Nothing but the lines from the one containing "[530,679,612,694] /projects ->" through the last line of the data below should be returned, each copied exactly.

→ **DATASET EXCERPTS**:
——————

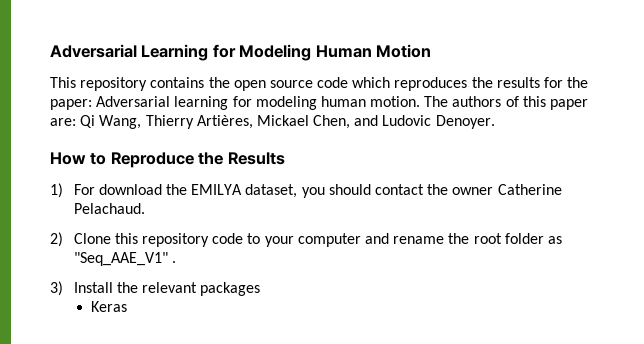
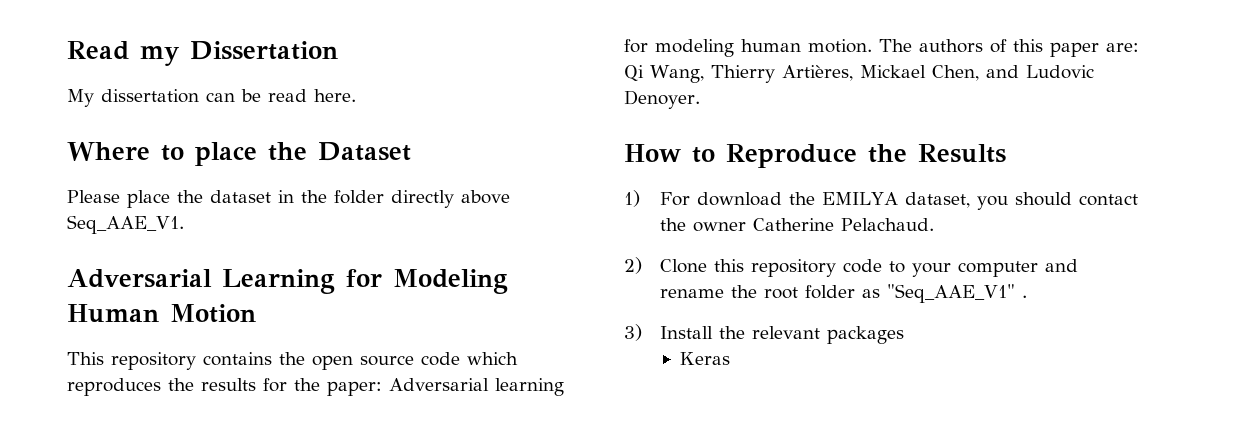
(50, 51) none -> [67,41,338,66] [67,89,356,107] [67,142,411,166] [67,190,510,208] [67,215,184,234] Read my Dissertation // My dissertation can be read here. // Where to place the Dataset // Please place the dataset in the folder directly above Seq_AAE_V1. //

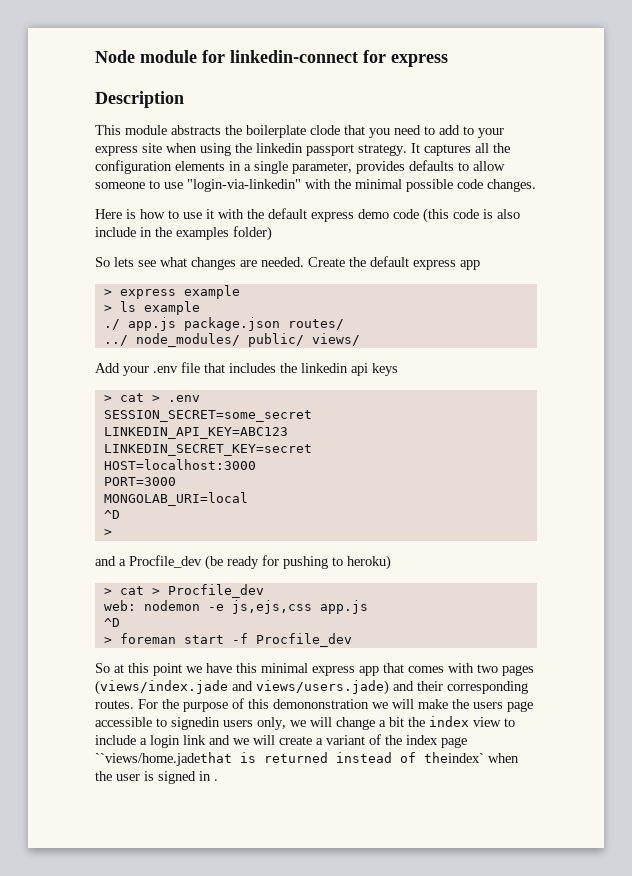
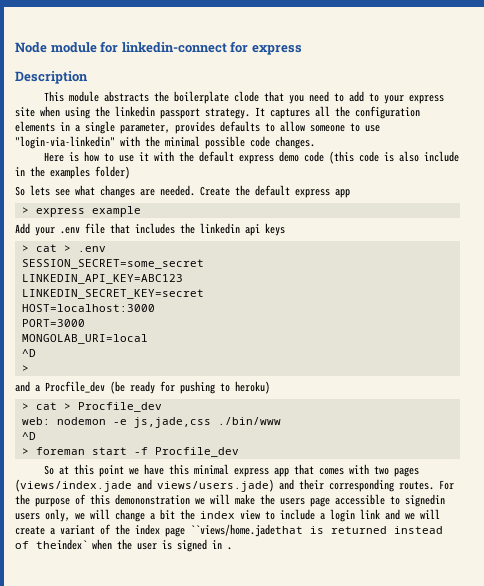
[103,301,200,315] [103,317,344,331] [103,333,360,347] // > ls example // ./ app.js package.json routes/ // ../ node_modules/ public/ views/ -> (141, 211) none
[231,600,368,614] js,ejs,css app.js -> [133,417,281,428] js,jade,css ./bin/www

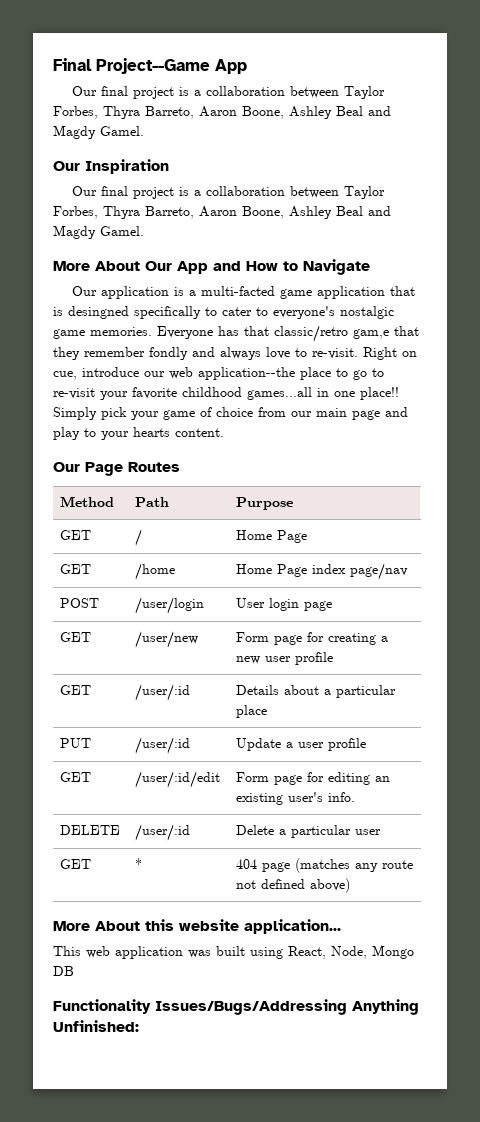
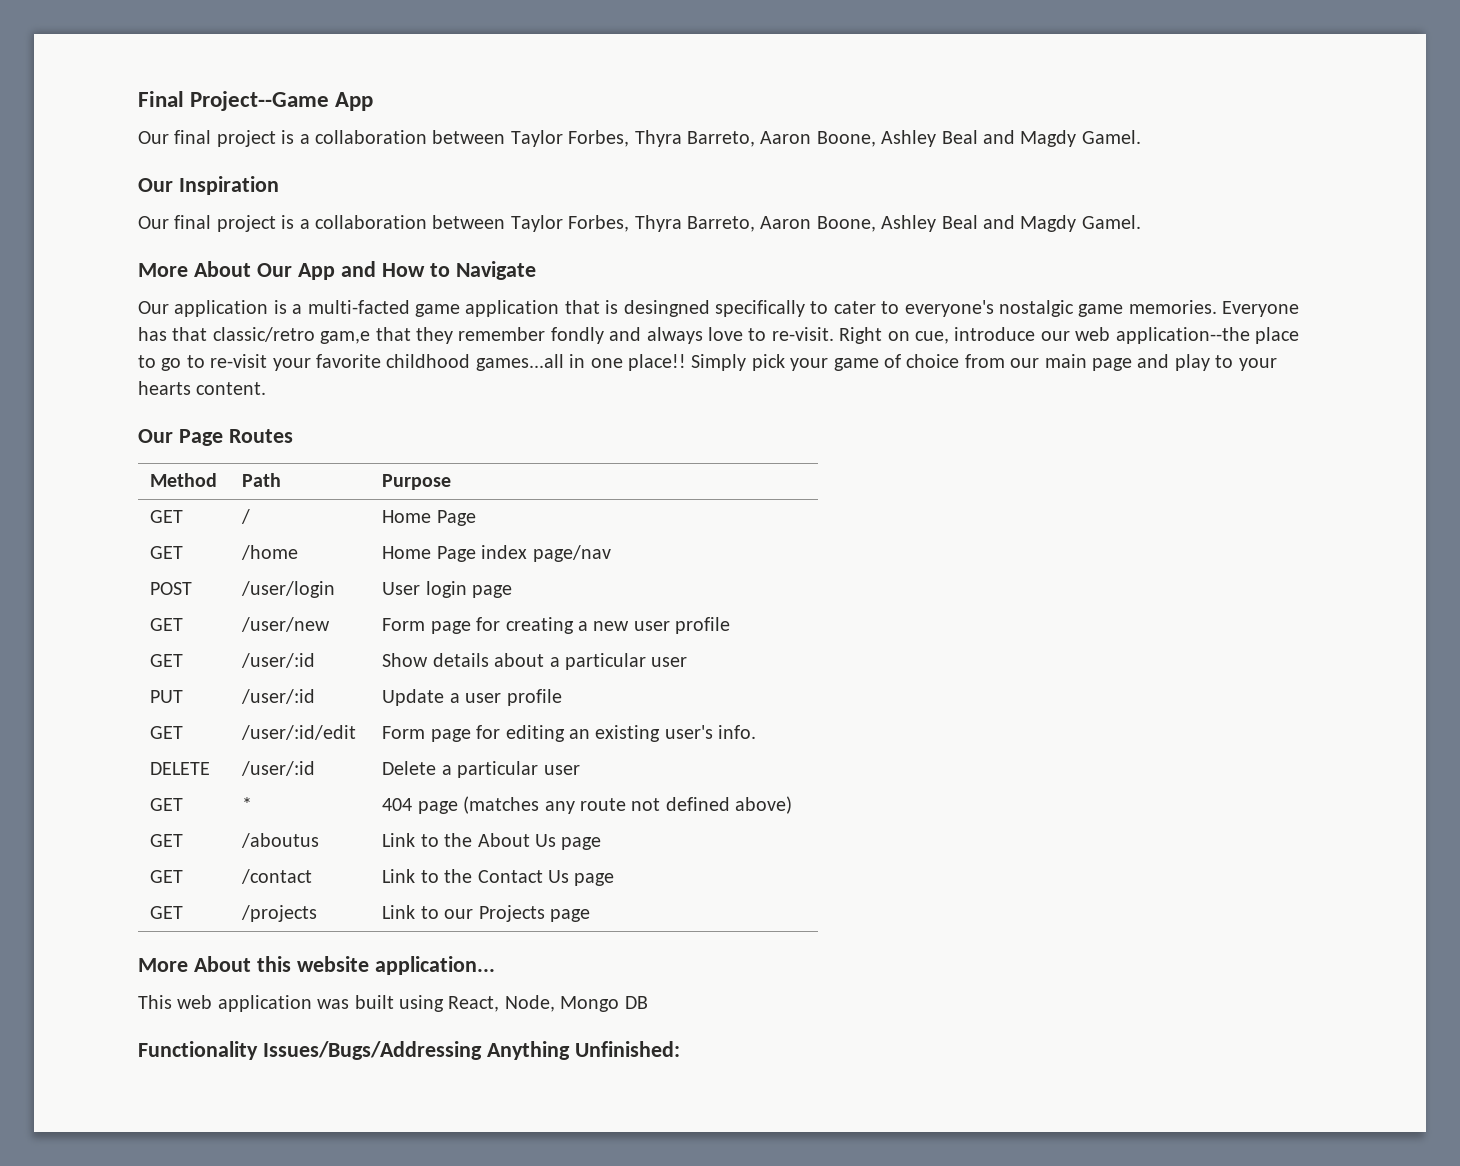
[236,685,280,695] Details -> [382,653,489,667] Show details
[236,705,268,718] place -> [651,657,688,667] user
(351, 885) none -> [150,834,184,847] [241,833,320,848] [382,833,602,850] [150,870,184,883] [241,869,313,884] [382,869,615,886] [150,906,184,919] [241,905,318,922] [382,905,591,922] // GET | /aboutus | Link to the About Us page // GET | /contact | Link to the Contact Us page // GET | /projects | Link to our Projects page

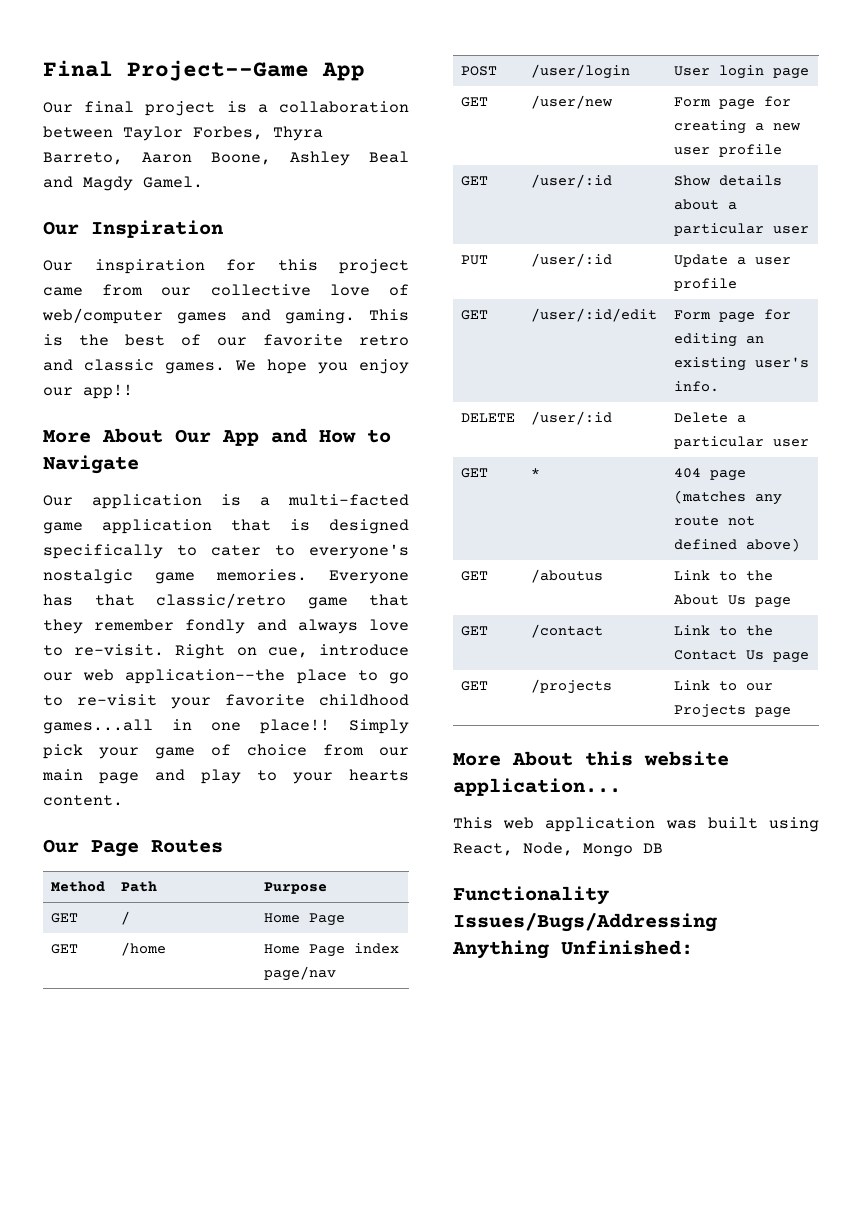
[174,215,1141,232] final project is a collaboration between Taylor Forbes, Thyra Barreto, Aaron Boone, Ashley Beal and Magdy Gamel. -> [94,259,409,274] [43,284,409,296] [42,308,409,324] [43,334,409,346] [43,359,409,374] [43,384,133,399] inspiration for this project came from our collective love of web/computer games and gaming. This is the best of our favorite retro and classic games. We hope you enjoy our app!!
[623,300,710,317] desingned -> [329,519,409,534] designed
[320,331,371,344] gam,e -> [307,597,348,609] game

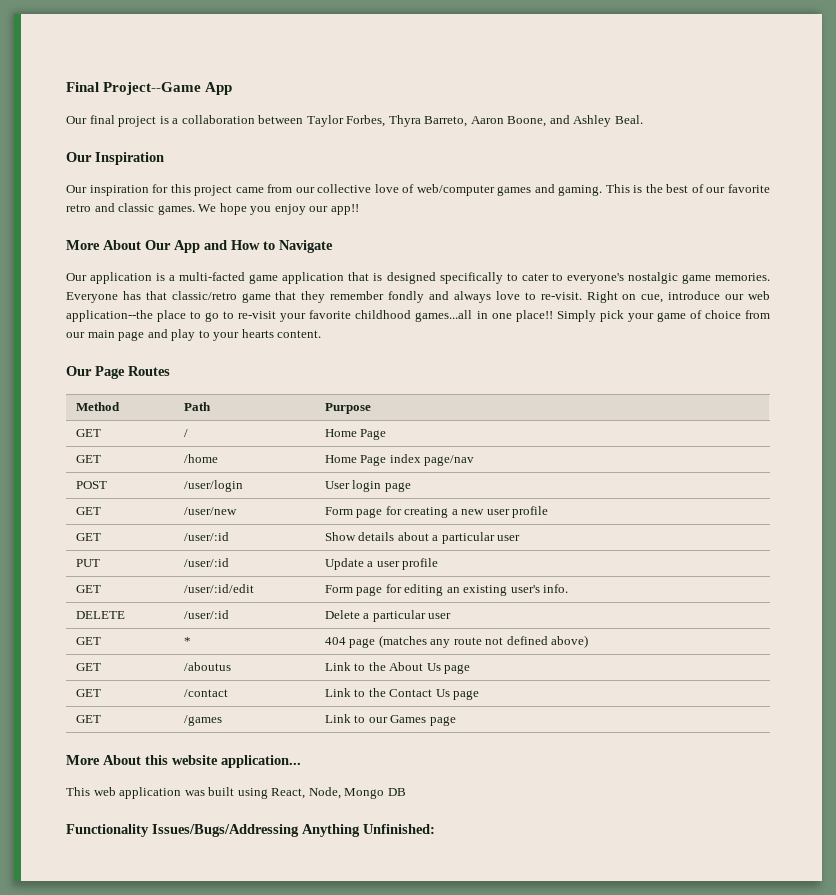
[290,151,409,166] [43,176,203,191] Ashley Beal and Magdy Gamel. -> [549,115,643,127] and Ashley Beal.
[530,679,612,694] /projects -> [183,715,222,726] /games
[673,704,746,718] Projects -> [390,715,427,723] Games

——————

→ **EXERCISE RESPONSE**:
[530,679,612,694] /projects -> [183,715,222,726] /games
[673,704,746,718] Projects -> [390,715,427,723] Games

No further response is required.